How to use it: each founder answers independently, then share and discuss.

10 key questions to discuss before deciding to work together

These come from YC's experience watching founding teams break up. For many of these you won't have a firm answer yet — that's fine. The goal is to find strong disagreements before they become crises.

1. Why do you want to do this startup? What are your personal goals, both financial and non-financial?

2. What will our roles and titles be? How will we divide responsibilities? Who will be CEO? Roles change over time, but agree on the first 6–12 months and decide what the CEO role actually means.

3. How will we split equity? Resolve this early. See the Finding a Co-founder page for guidance on vesting and what YC expects.

4. Where will the company be based? Where will we each live? Will we work in-person or remotely?

5. What idea will we work on? If it doesn't work out, are you willing to pivot? Are there areas you're only interested in?

6. What needs to happen for each of us to go full-time? E.g. raise at least $X, validate with a paying customer, enjoy working together after two months. Skip if you're both already full-time.

7. What is your personal financial situation? Are you willing to work for free and live on savings? For how long? If you need a salary, how much? Will either of us put money into the company?

8. What will our working schedule look like? What days, how many hours? How long can you sustain that? Are there things outside work you need to protect time for?

9. How do you want to build the team? In-person or remote? Cultural values? Approach to hiring and managing? It's fine to not have strong views yet.

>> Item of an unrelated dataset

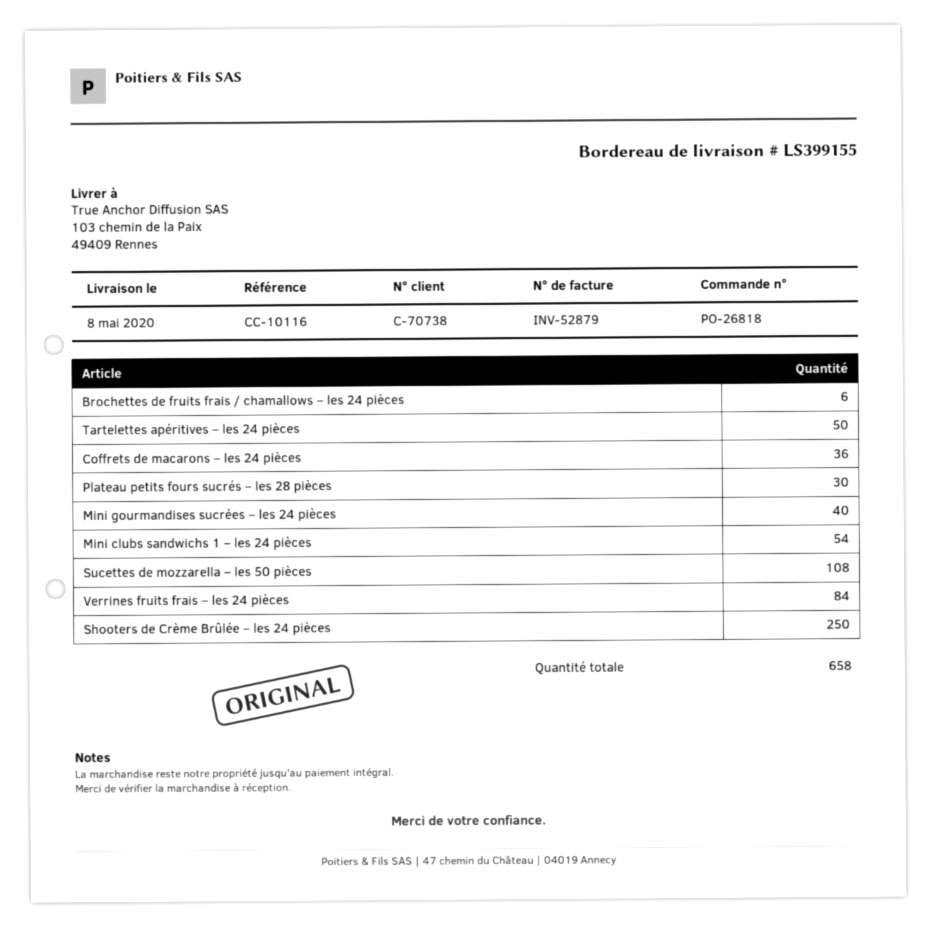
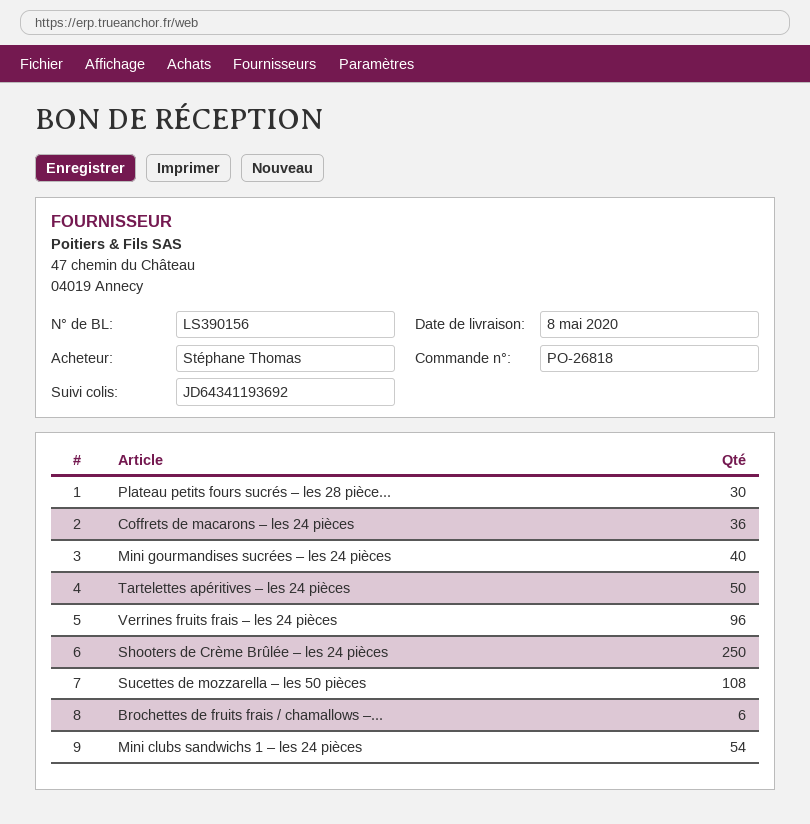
delivery note number: LS399155 -> LS390156
Verrines fruits frais – les 24 pièces: 84 -> 96

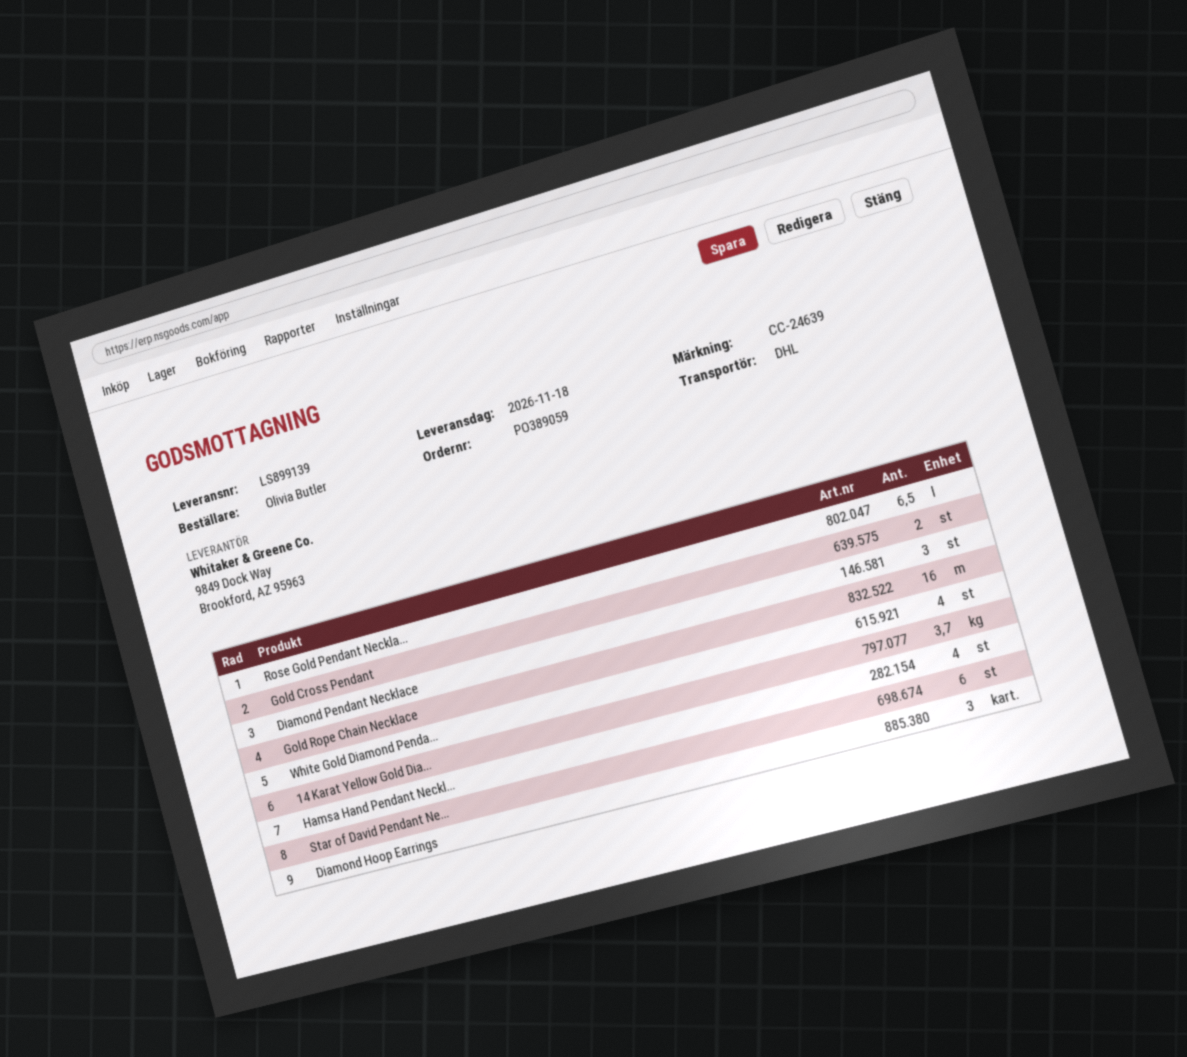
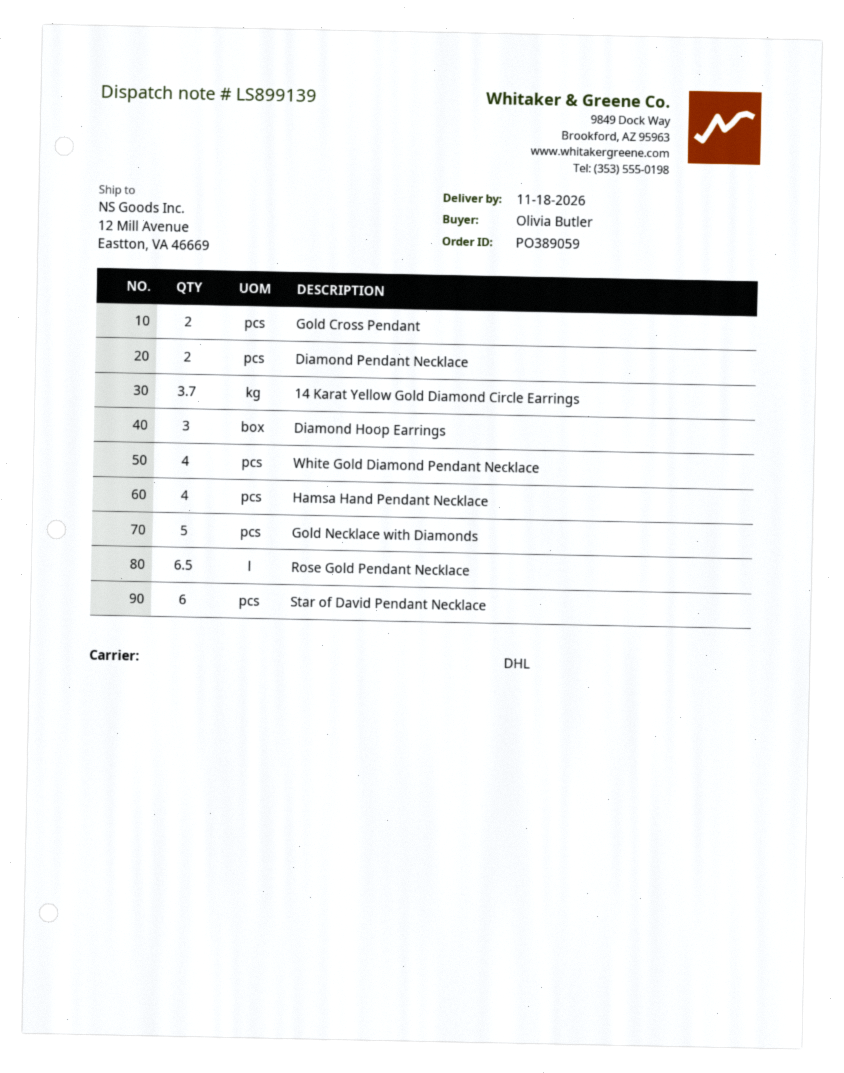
Diamond Pendant Necklace: 3 -> 2
Gold Rope Chain Necklace: 16 -> none
Gold Necklace with Diamonds: none -> 5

10. How will we handle disagreements — and a potential breakup? What process will we use when we can't agree on an important decision? What happens if we decide we don't want to work together?

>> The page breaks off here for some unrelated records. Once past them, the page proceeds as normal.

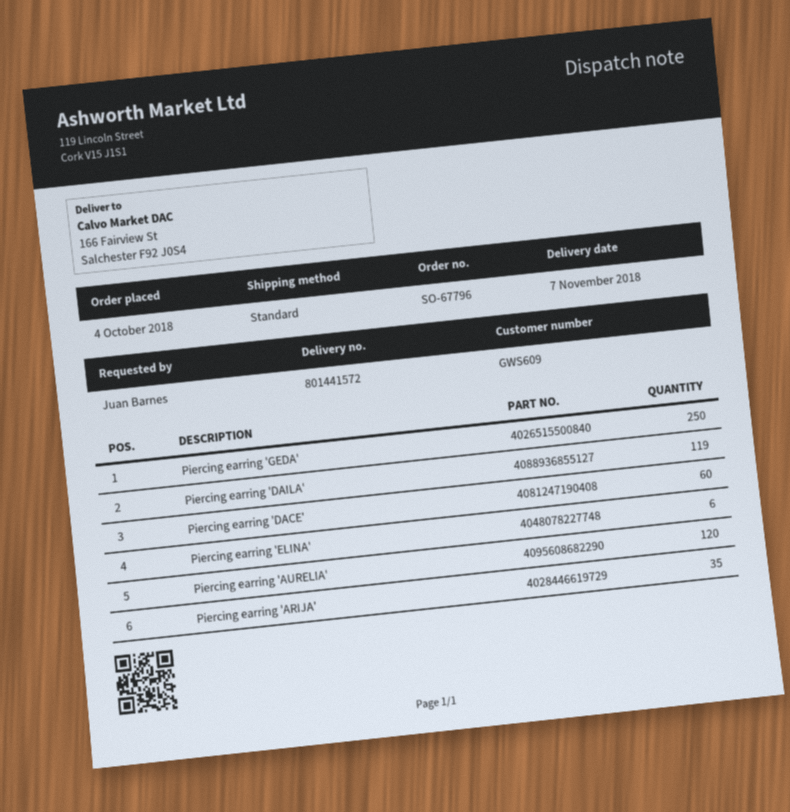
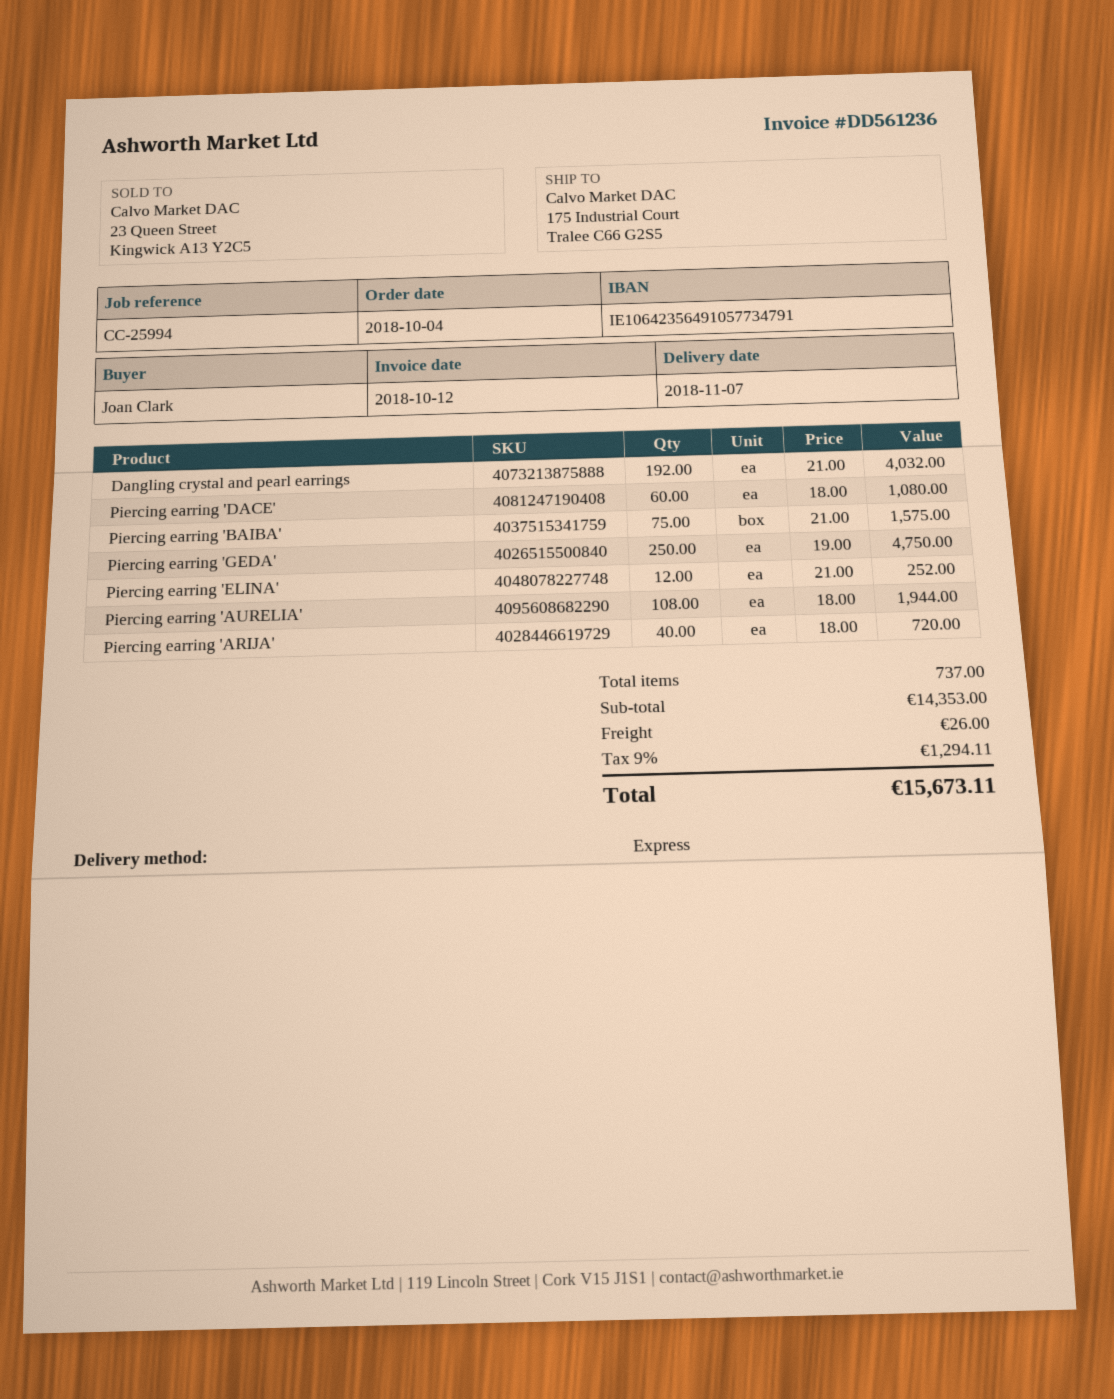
ordered by: Juan Barnes -> Joan Clark
shipping method: standard -> express
ship to: 166 Fairview St, Salchester F92 J0S4 -> 175 Industrial Court, Tralee C66 G2S5
Piercing earring 'DAILA': 119 -> none
Piercing earring 'ELINA': 6 -> 12
Piercing earring 'AURELIA': 120 -> 108
Piercing earring 'ARIJA': 35 -> 40
Dangling crystal and pearl earrings: none -> 192
Piercing earring 'BAIBA': none -> 75

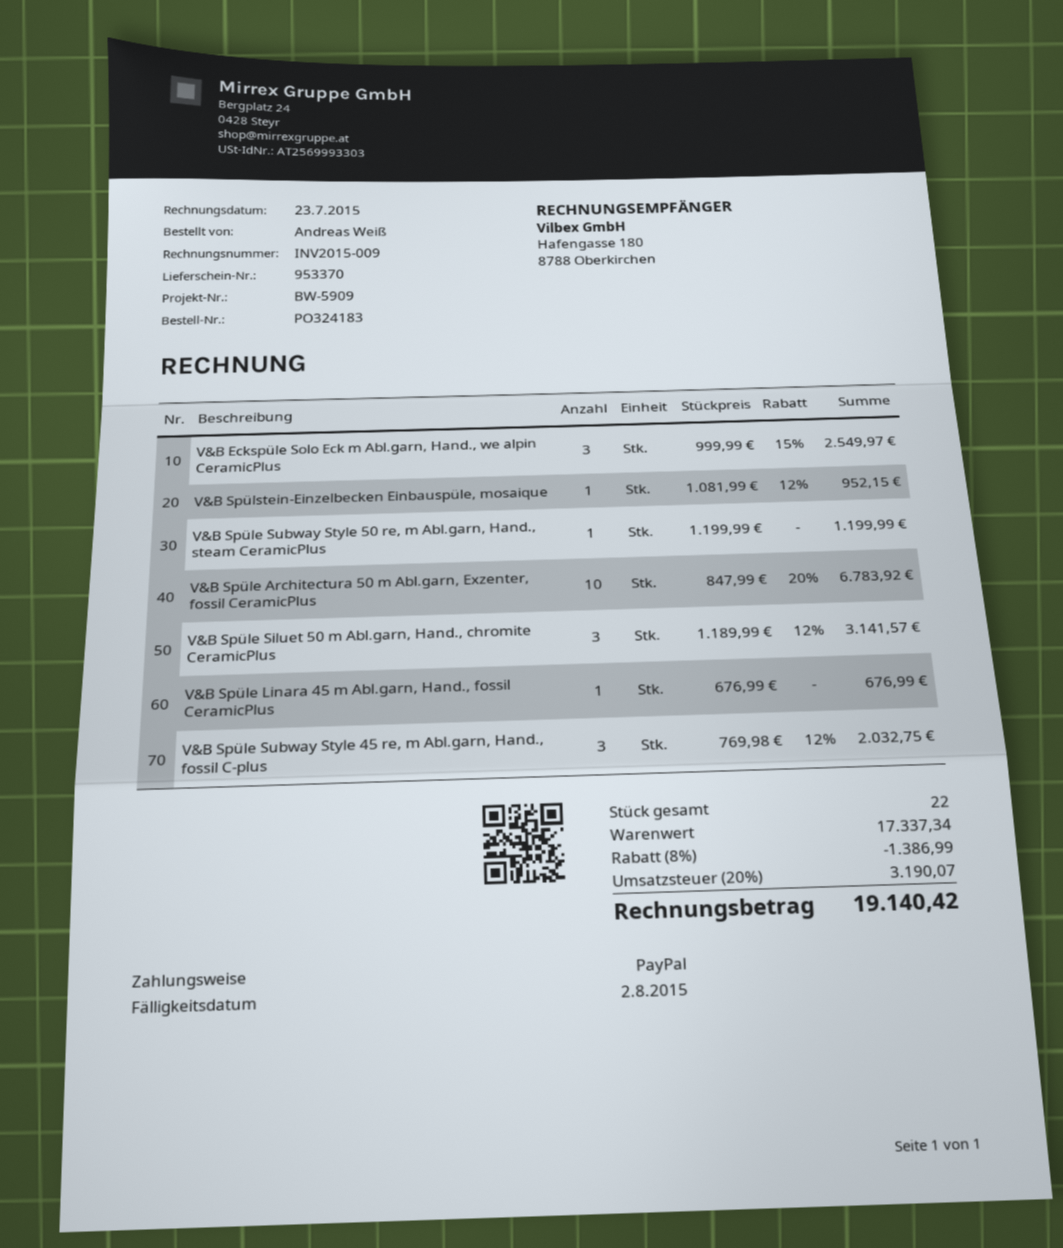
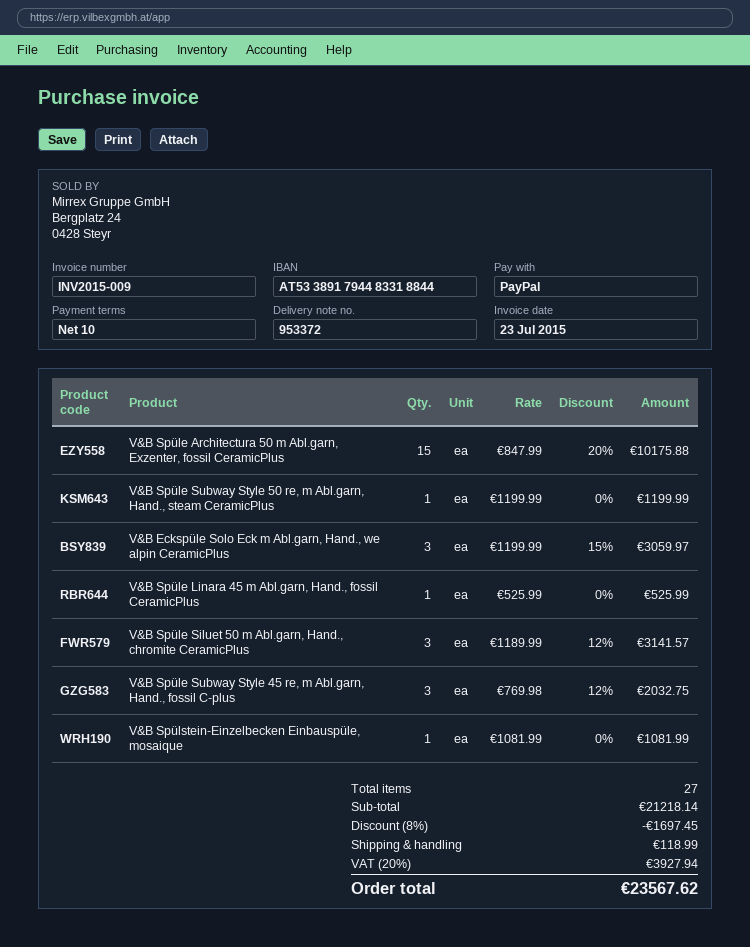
delivery note number: 953370 -> 953372
V&B Eckspüle Solo Eck m Abl.garn, Hand., we alpin CeramicPlus: 3 x 999.99 - 15% = 2549.97 -> 3 x 1199.99 - 15% = 3059.97
V&B Spülstein-Einzelbecken Einbauspüle, mosaique: 1 x 1081.99 - 12% = 952.15 -> 1 x 1081.99 = 1081.99
V&B Spüle Architectura 50 m Abl.garn, Exzenter, fossil CeramicPlus: 10 x 847.99 - 20% = 6783.92 -> 15 x 847.99 - 20% = 10175.88
V&B Spüle Linara 45 m Abl.garn, Hand., fossil CeramicPlus: 1 x 676.99 = 676.99 -> 1 x 525.99 = 525.99
total quantity: 22 -> 27
subtotal: 17337.34 -> 21218.14
discount: 8% = 1386.99 -> 8% = 1697.45
shipping: none -> 118.99
tax: 20% = 3190.07 -> 20% = 3927.94
total: 19140.42 -> 23567.62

Questions to get to know each other better

Go through these once you've decided working together makes sense.

  • How would your friends or colleagues describe your strengths and weaknesses?
  • What are you proud of having accomplished — work-related or not?
  • What do you do with your free time? What are your hobbies and interests? (Successful co-founders surprisingly often have overlapping outside interests.)
  • What companies, founders, or products do you really admire — especially ones you'd want to model this company after?
  • What were your past jobs or startups like? What did you like and dislike about how they were run? What did you take away?
  • What is your life story and how have your experiences shaped your values?
  • Have you worked with a co-founder before? What was that like?
  • What kind of work feels so fun it doesn't feel like work? What kind do you avoid?
  • What are your long-term life goals, and how does this startup fit in?
  • What makes you most excited about working with me?
  • What makes you concerned about working with me?
  • What environment do you work best in? What can we do to help you create it?
  • What's the best way for me to give you feedback?
  • When you feel stressed, do you want to talk about it or tend to go quiet? (Psychologist and founder coach Amy Buechler has written about how these styles affect co-founder relationships.)
  • Are there pressures in your life right now? Challenges outside the startup — family, visa, health — create pressure inside it. Tell your co-founder.

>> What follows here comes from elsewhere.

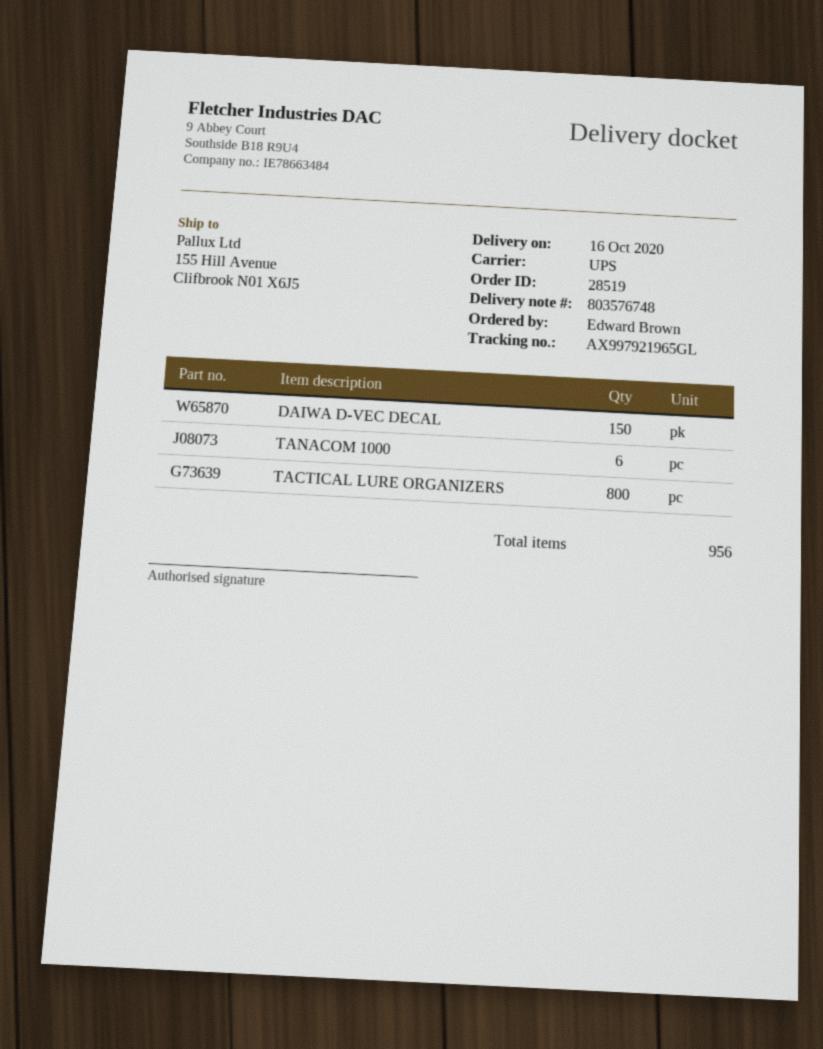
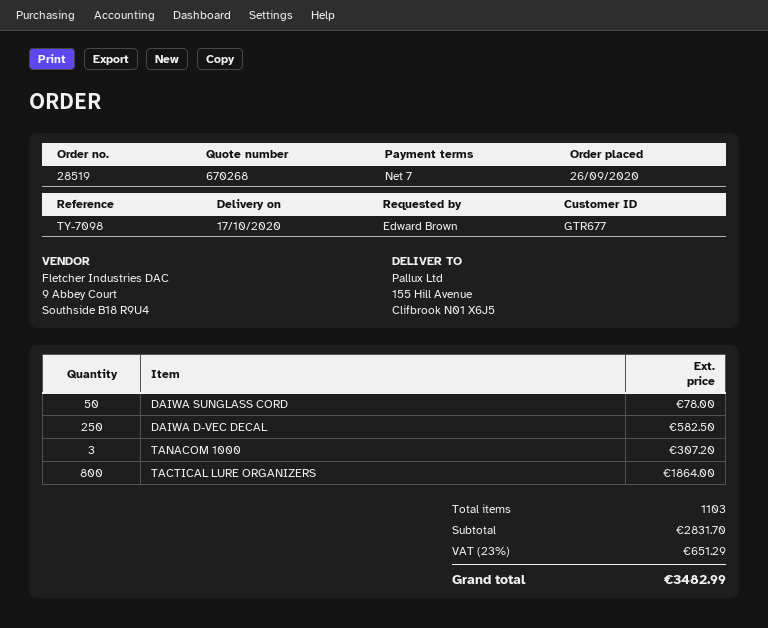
delivery date: 2020-10-16 -> 2020-10-17
DAIWA D-VEC DECAL: 150 -> 250
TANACOM 1000: 6 -> 3
DAIWA SUNGLASS CORD: none -> 50
total quantity: 956 -> 1103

Checklist when bringing on a co-founder

Before deciding to work together:

  • Meet in person and do a trial project together.
  • Do reference calls on each other. Ask people who've worked with your potential co-founder what it was like, and for advice on how to work with them. Do this transparently — agree when you're ready, then swap references.
  • If you have a spouse or serious partner, have them meet your potential co-founder. This person will be a major presence in your life.

After deciding to work together:

  • Create a system for prioritising tasks and deciding what to work on. The specific system matters less than having one.
  • Set up a recurring 1-1 (typically weekly) to talk specifically about how working together is going. Amy Buechler calls these "Founder syncs" and has written a detailed guide to running them well. Done consistently, they significantly reduce the risk of a co-founder breakup.